Task item:
Produce an exact copy of the lines from the line that contains "Nora R22: 14" to the end of the listing below.

Data to use:
____________

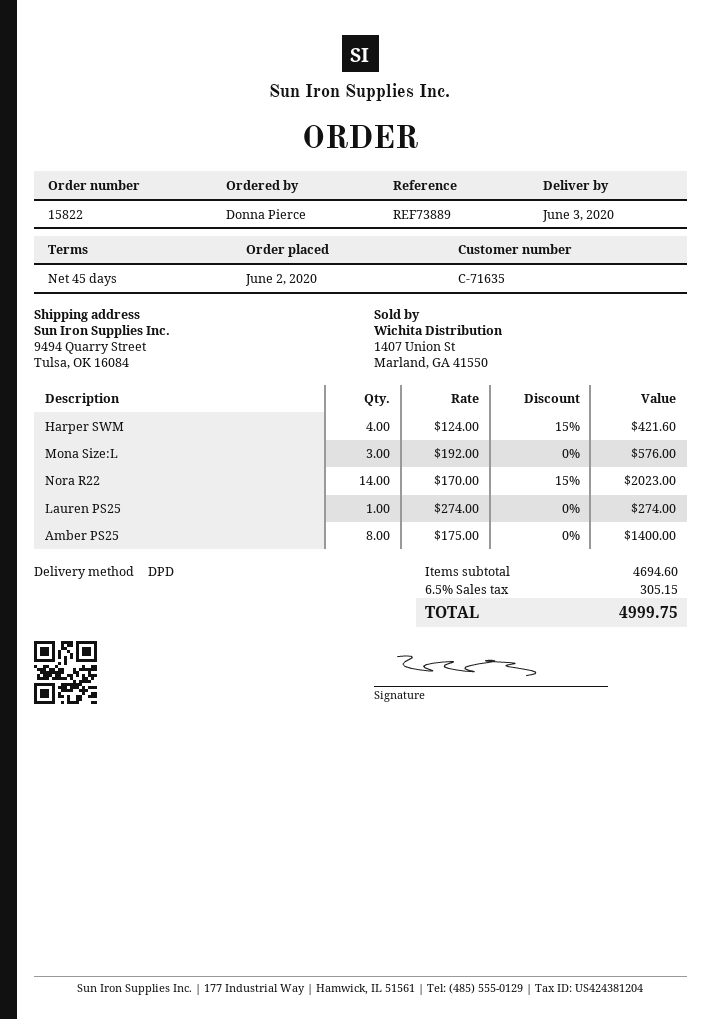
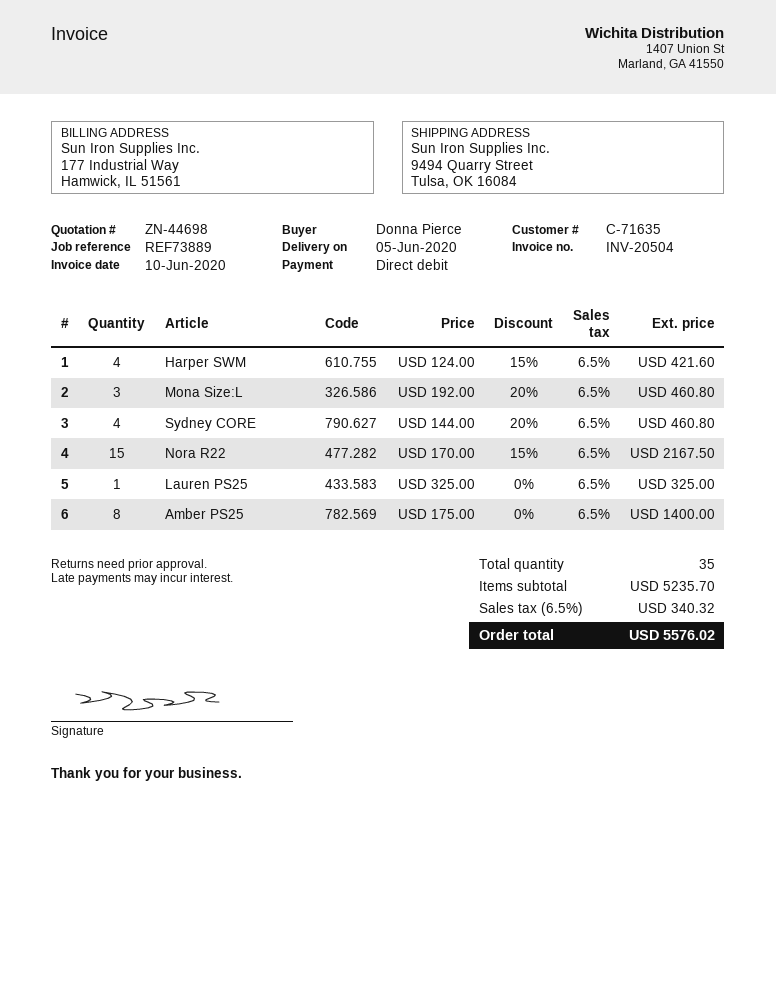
delivery date: 2020-06-03 -> 2020-06-05
Mona Size:L: 3 x 192.00 = 576.00 -> 3 x 192.00 - 20% = 460.80
Nora R22: 14 x 170.00 - 15% = 2023.00 -> 15 x 170.00 - 15% = 2167.50
Lauren PS25: 1 x 274.00 = 274.00 -> 1 x 325.00 = 325.00
Sydney CORE: none -> 4 x 144.00 - 20% = 460.80
subtotal: 4694.60 -> 5235.70
tax: 6.5% = 305.15 -> 6.5% = 340.32
total: 4999.75 -> 5576.02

____________

Result for this exercise:
Nora R22: 14 x 170.00 - 15% = 2023.00 -> 15 x 170.00 - 15% = 2167.50
Lauren PS25: 1 x 274.00 = 274.00 -> 1 x 325.00 = 325.00
Sydney CORE: none -> 4 x 144.00 - 20% = 460.80
subtotal: 4694.60 -> 5235.70
tax: 6.5% = 305.15 -> 6.5% = 340.32
total: 4999.75 -> 5576.02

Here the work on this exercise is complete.